Hier ist man sehr auf Tourismus eingestellt. Eine Art Markt ist an Kai aufgebaut. Die Tuktuks umlagern die Hafenausfahrt. Die Altstadt bietet Laden im Laden auf. 


Wir sehen das alte Fort, von Portugiesen erbaut, von Holländern übernommen, bevor die Briten kamen und das Bündnis mit dem lokalen Maharadscha schlossen. Die Synagoge aus dem 17. Jahrhundert. 



Heute gibt es nur noch fünf jüdische Familien vor Ort. Gottesdienste gibt es hier für amerikanische Touristen. 

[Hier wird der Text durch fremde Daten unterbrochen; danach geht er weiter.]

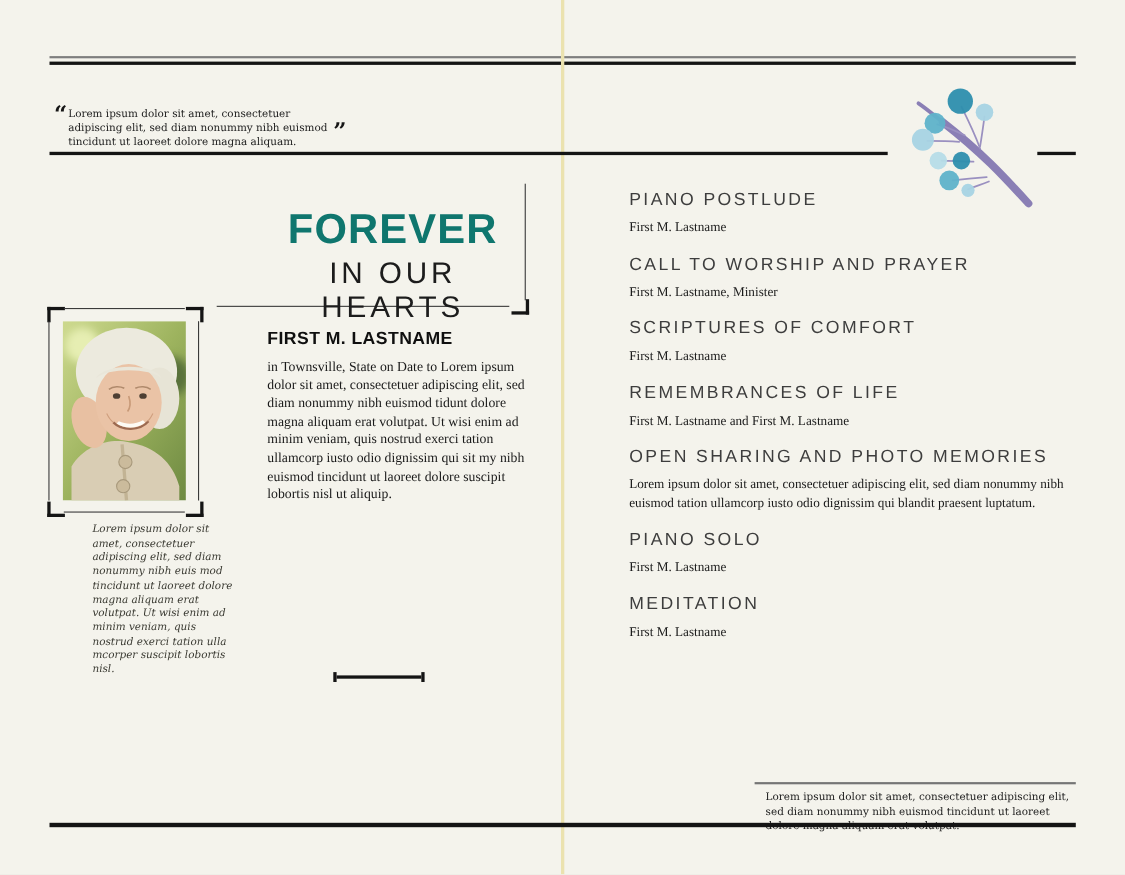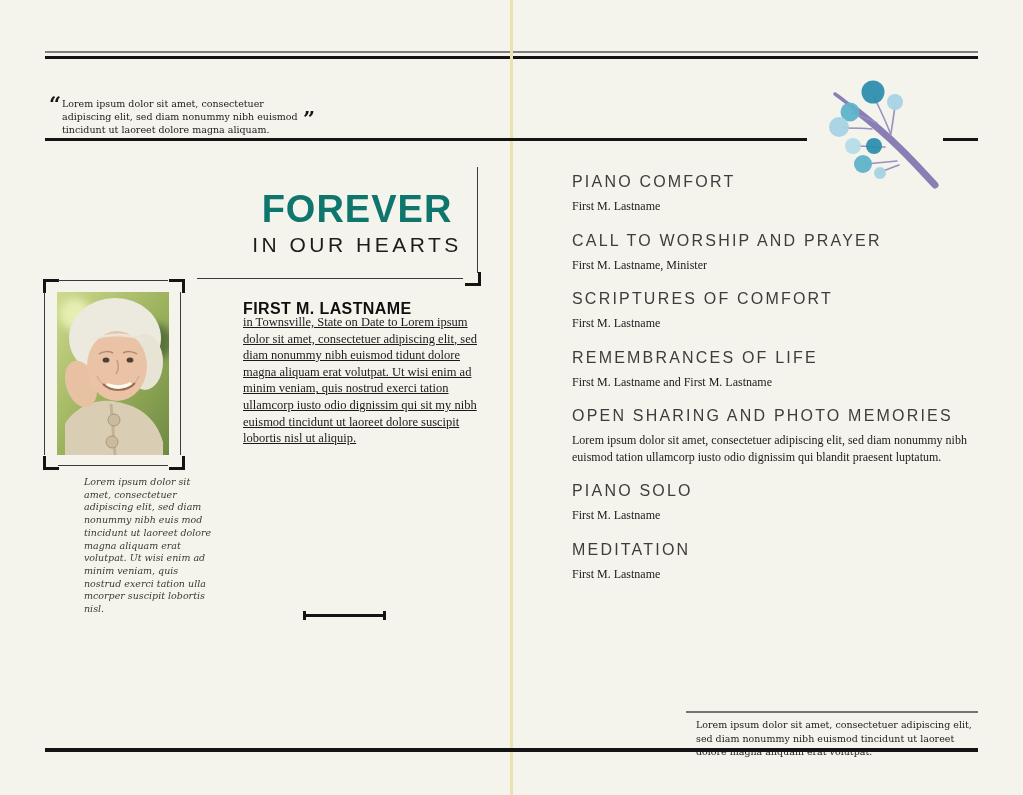"PIANO COMFORT" p.prog-title { text: COMFORT -> POSTLUDE }
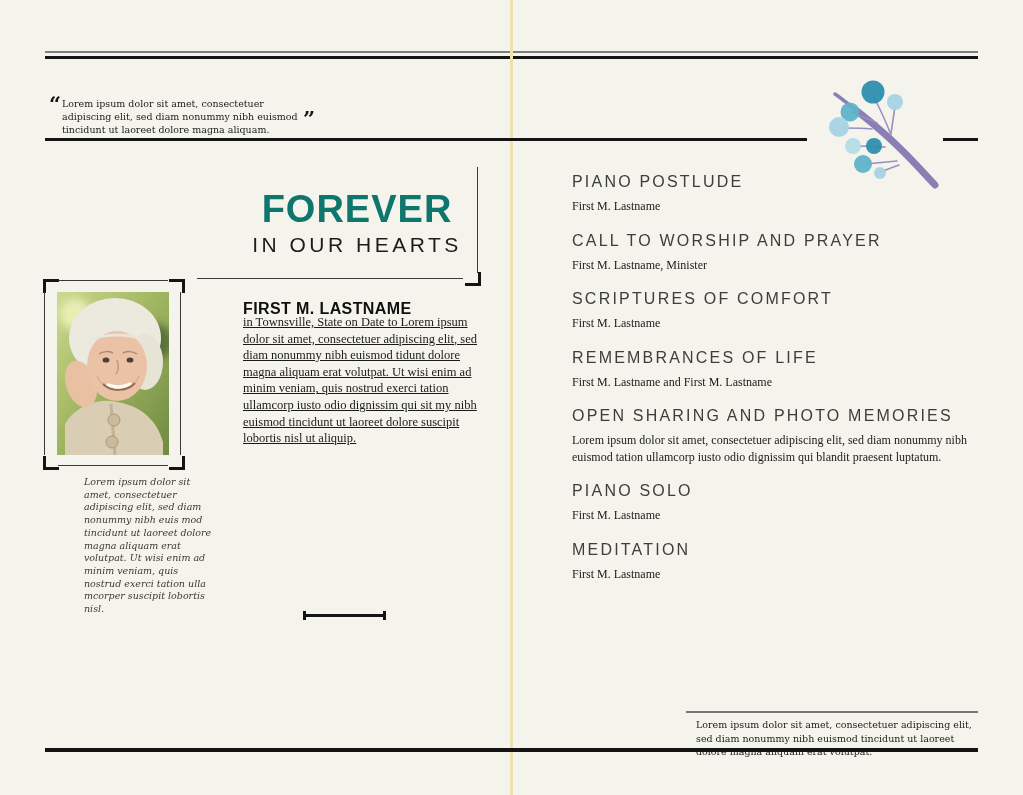"IN OUR HEARTS" .memorial-subtitle { font-size: 21px -> 27px }
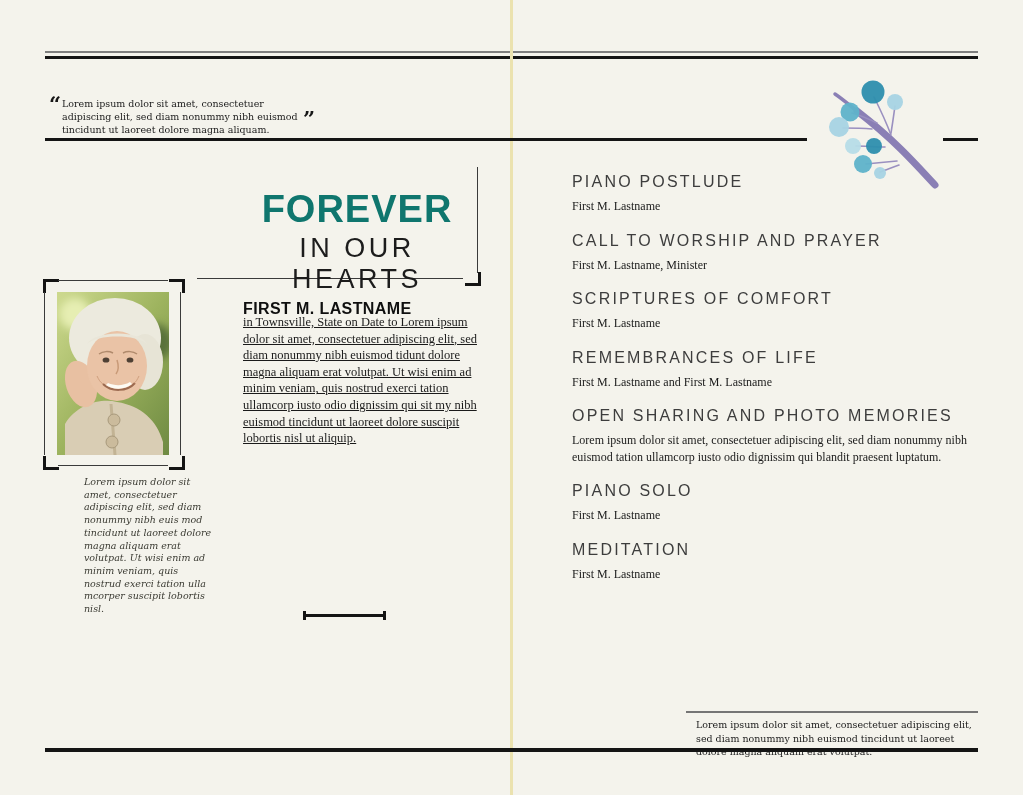"in Townsville, State on Date" .bio.p1 { text-decoration: underline -> none; top: 314px -> 325px }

Die Altstadt hat viele moderne Einfamilienhäuser für die Reichen, wie Geschäftskeute oder Rechtsanwälte. 

Das soziale Klima gilt als verträglich. Die bunte Mischung von Hindus, Moslems und Christen ist hier (so sagt man uns) verträglich. Als Beispiel gilt das enge Nebeneinander der Synagoge, einer Kirche und eines Hindutempels, was angeblich einmalig in Infien ist.